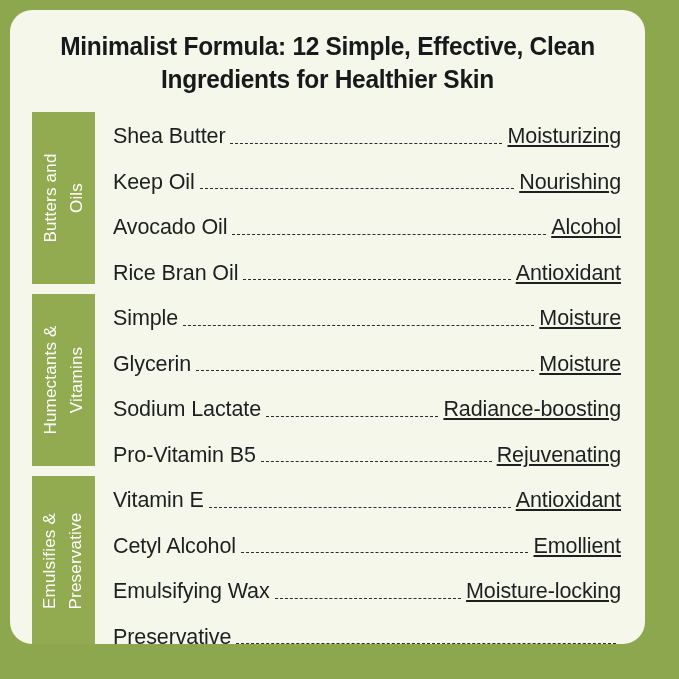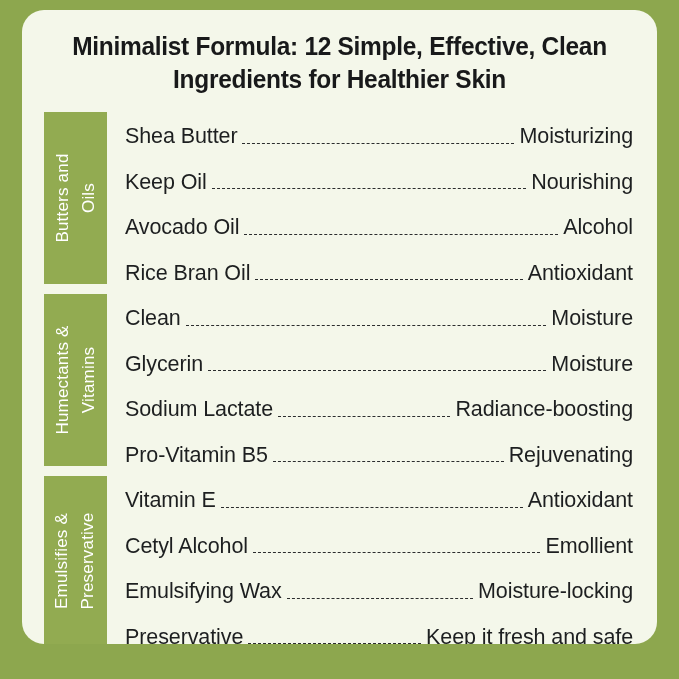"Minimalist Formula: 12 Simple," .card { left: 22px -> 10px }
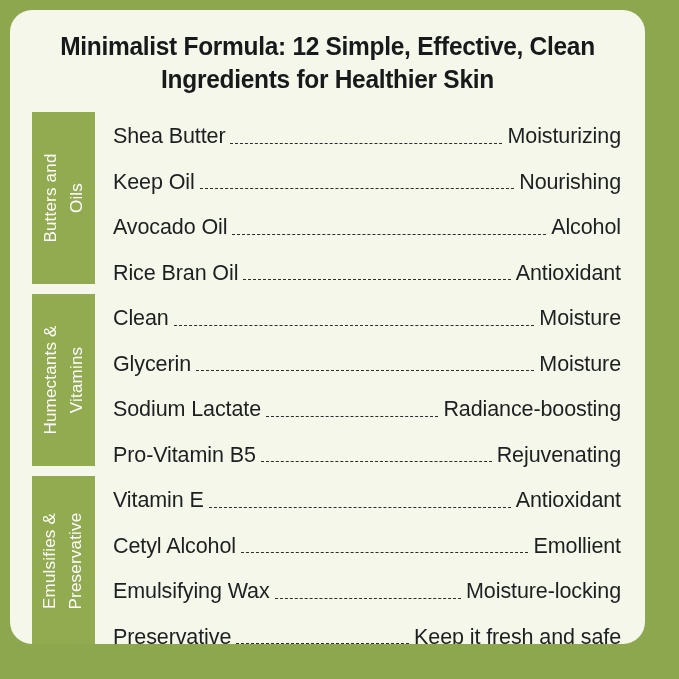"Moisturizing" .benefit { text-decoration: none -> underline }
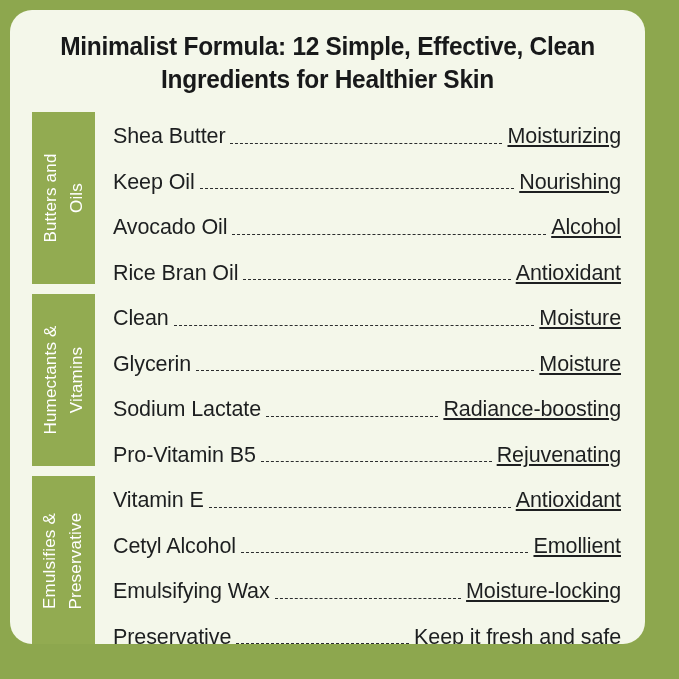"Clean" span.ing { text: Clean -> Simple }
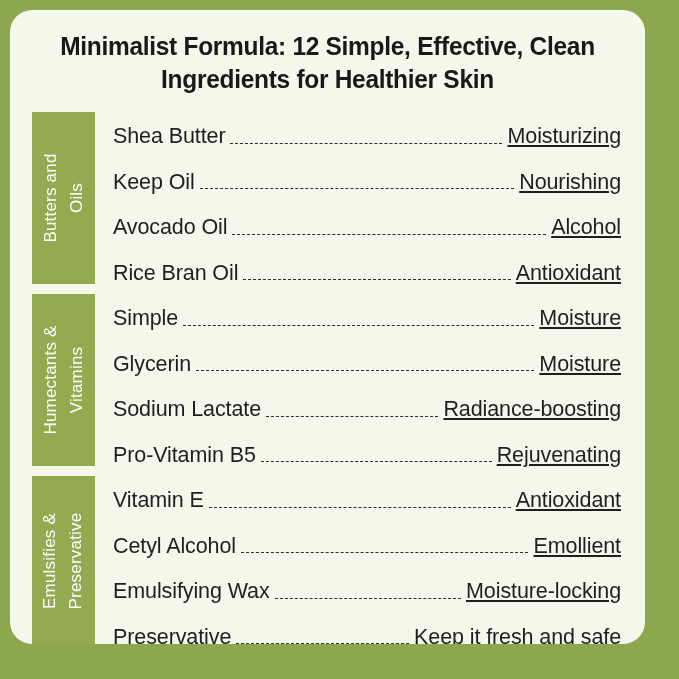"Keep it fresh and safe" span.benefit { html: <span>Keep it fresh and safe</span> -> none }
=-=-=-=-=
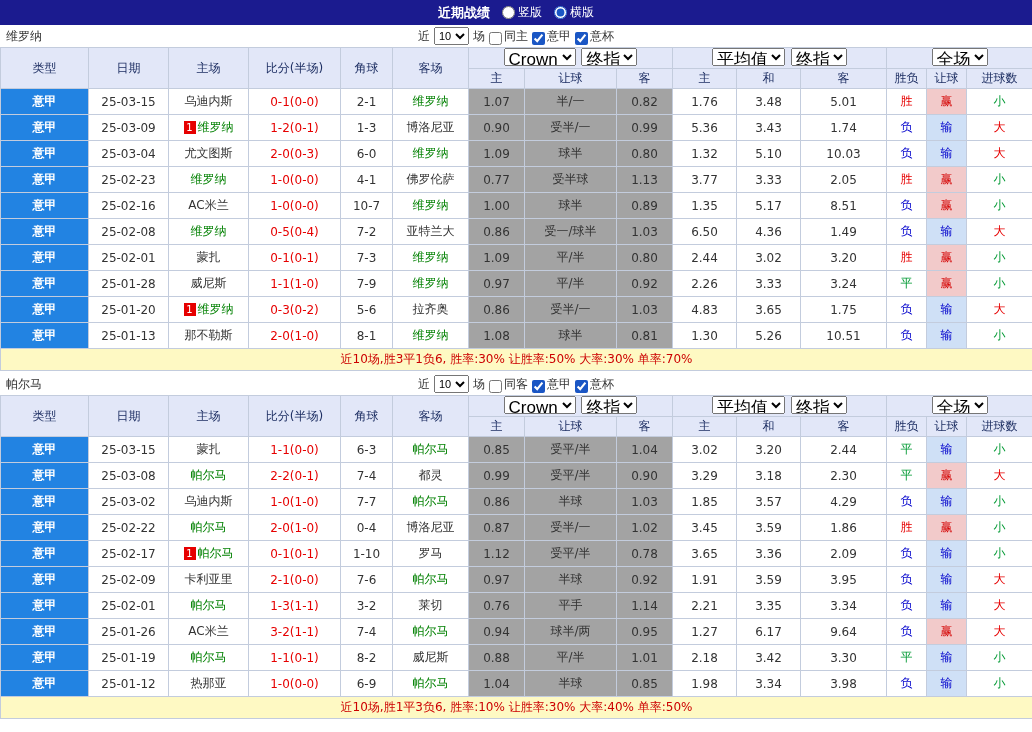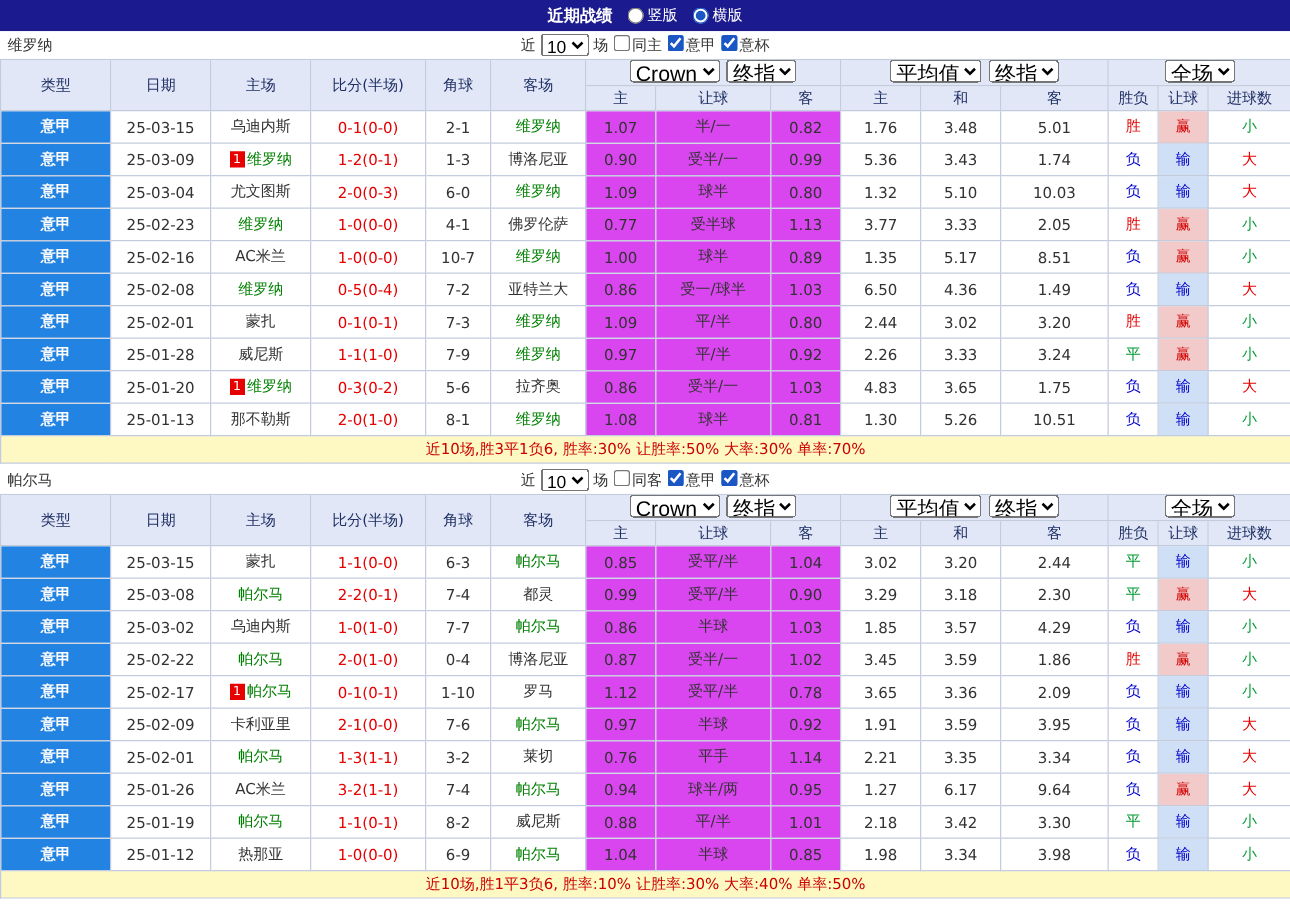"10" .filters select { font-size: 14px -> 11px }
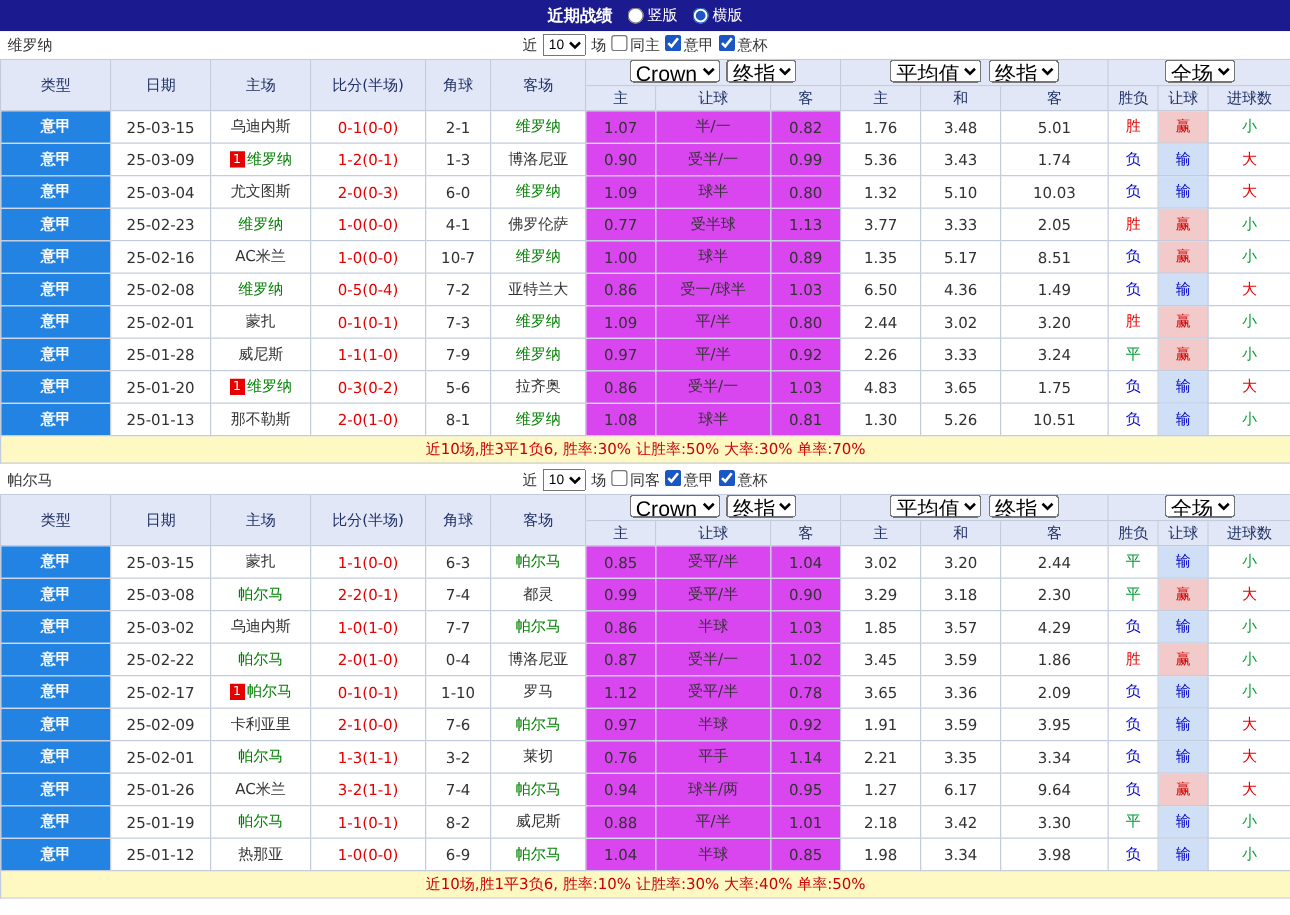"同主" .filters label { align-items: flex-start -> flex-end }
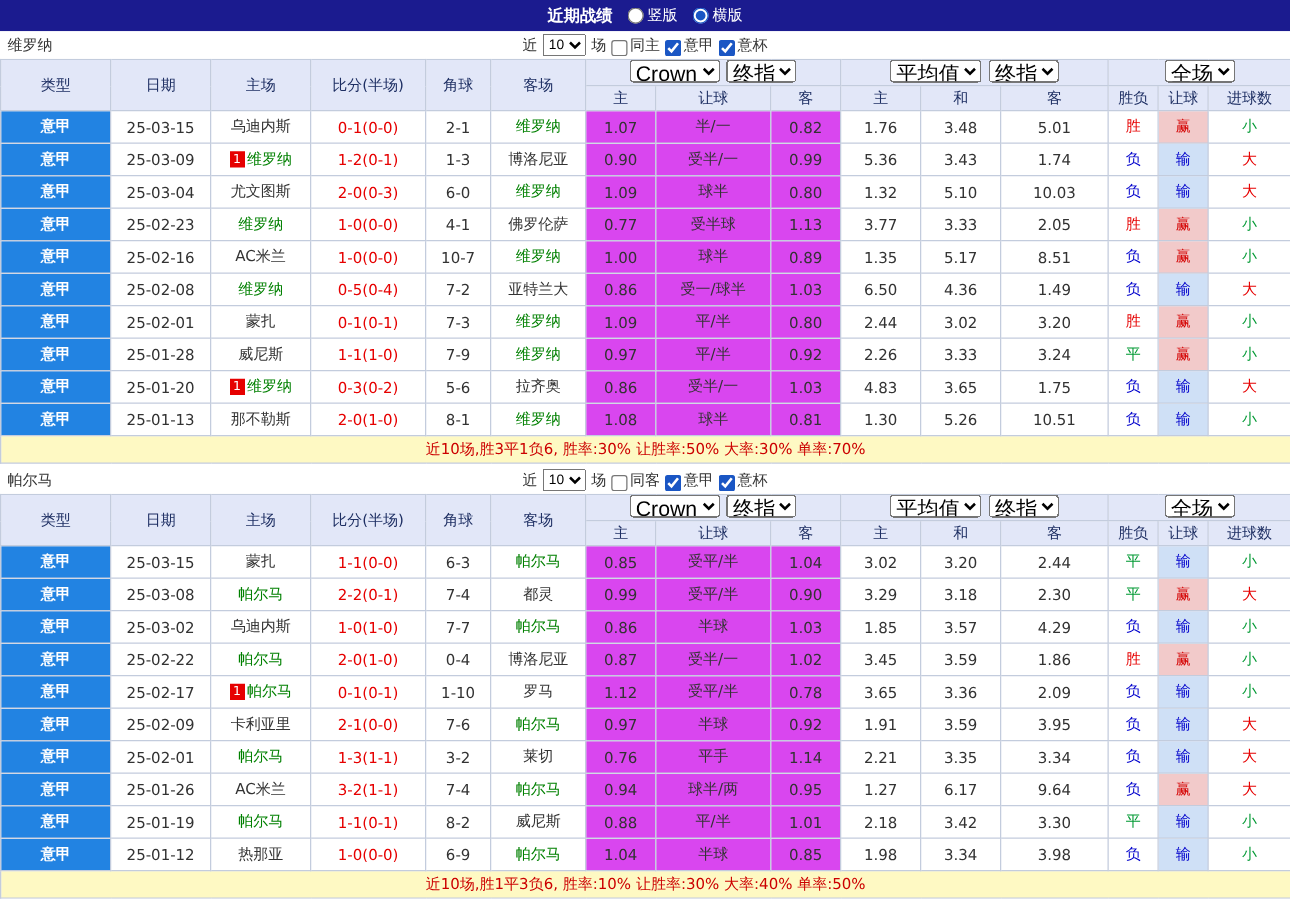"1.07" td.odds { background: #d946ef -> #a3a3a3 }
=-=-=-=-=
Pictures excluded, transcribe the listing above exactly from the line with "align-items: flex-start ->" through the line with "background: #d946ef ->", and no further.

"同主" .filters label { align-items: flex-start -> flex-end }
"1.07" td.odds { background: #d946ef -> #a3a3a3 }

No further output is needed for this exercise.